Holsclaw gave no timetable for reaching a decision on spreading out flights over a wider area as in the past. However, he said making the decision could take many years because of the scientific and medical studies planned or in the works on the effects of aircraft noise on people.

“You’re talking about 50 years!” an unidentified man in the audience shouted, voicing his frustration that officials could take years, possibly decades, to decide on dispersion of flights.

The man’s comment reflected a widespread concern that the promises of lesser noise carry the caveat that further study is required.

Lawrence Hoppenhauer, 67, of Malverne, attended the Queens meeting and another on Nov. 27 at Hempstead Town Hall, where local officials discussed airport noise.

He said he was heartened that the FAA was studying a variety of areas that might lead to less noise, but, “the downside of these studies is they are a long way off, multiple years out.”

Hoppenhauer spoke at a meeting of the Town-Village Aircraft Safety & Noise Abatement Committee, formally created within the Town of Hempstead on July 1, 1966, to “mitigate the scourge of aircraft noise.”

The Queens meeting was like many in recent years involving the FAA, which controls airspace, and the Port Authority of New York and New Jersey, which operates Kennedy and LaGuardia.

At the various meeting about airport noise, the FAA or the Port Authority usually make a presentation heavy on technical language, which has prompted audience members to demand plainer language and better answers.

Len Schaier, president of the Port Washington-based group quietskies.net, asked at the Queens meeting why the FAA could not use the more restrictive noise levels set by European governments.

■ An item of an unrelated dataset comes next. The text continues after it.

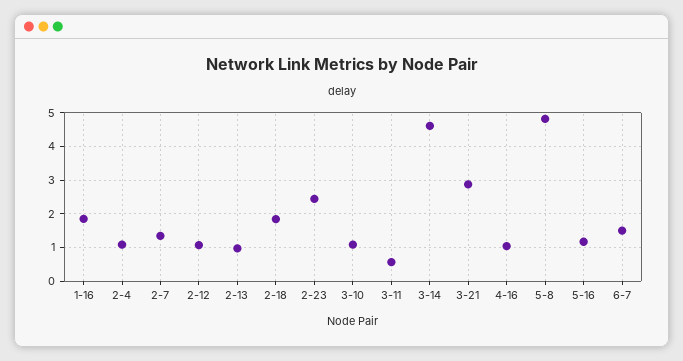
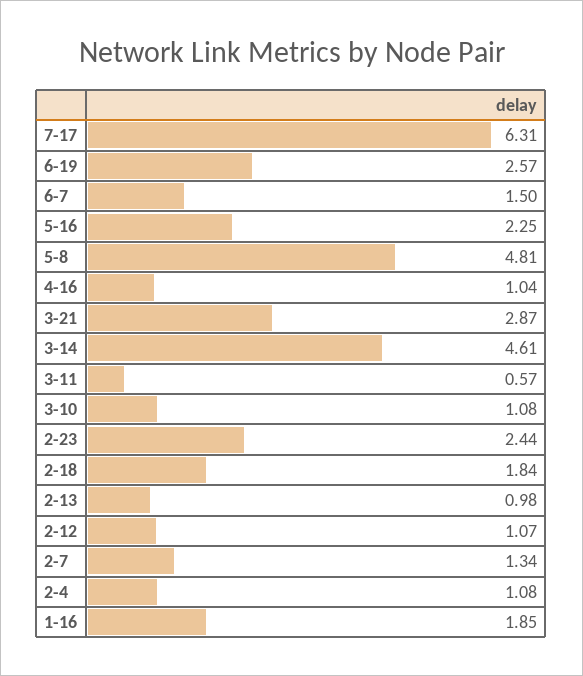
5-16: 1.2 -> 2.25
7-17: none -> 6.31
6-19: none -> 2.57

Holsclaw said the FAA has an obligation to conduct its own studies before making recommendations.

“I was surprised at the answer,” Schaier said after the meeting. “It didn’t seem to take advantage of what’s going on in the rest of the world.”

The audience had been attentive during Holsclaw’s long presentation on the FAA’s plans for airport noise. During the question-and-answer session, however, there were grumblings as some of his answers failed to satisfy the audience.

Rep. Tom Suozzi (D-Glen Cove) opened the meeting by telling the audience that he and other members of the Congressional Quiet Skies Caucus had seen the same presentation by the FAA in July and he was impressed.

“The FAA seemed to show genuine concern,” he said.

However, as audience dissatisfaction increased about an hour into the Queens meeting, Suozzi stood, saying he felt as if FAA engineers were speaking one language and the audience members another.

“People want to feel we can see some results here . . . see some results in their life,” said Suozzi, who represents a district that runs from Huntington across northern Nassau and into northern Queens.

Suozzi, in a recent statement, said the FAA “has outlined steps they’ve promised to take to try and alleviate noise levels, including looking into better flight dispersal, and I will keep tabs to make sure they’re living up to their commitments.”

The audience was split between members of the public and appointed members of the New York Community Aviation Roundtable, an advisory group of community residents that provides input on airport noise.

Roundtable members, sitting in the front of the room, were allowed to ask questions first, and as the meeting dragged into a second hour, a member of the public in the rear shouted: “Hey! We’re here too.”

Flight status: What’s up with NextGen

The Federal Aviation Administration describes NextGen as “a comprehensive suite of state-of-the-art technologies and procedures that, in short, enable aircraft to move more directly from Point A to Point B.”

NextGen was officially launched in 2007 at an estimated cost of $20 billion and scheduled for completion in 2025.

A subset of NextGen, called Performance Based Navigation, uses GPS instead of traditional radar towers in use since the 1950s to create more precise flight paths, cutting down on travel time and fuel. That requires new equipment and procedures on airplanes and in control towers.

A report last year from the FAA inspector general said Congress had appropriated more than $7 billion to date for NextGen. However, the inspector general said the completion date and overall cost of the program are uncertain.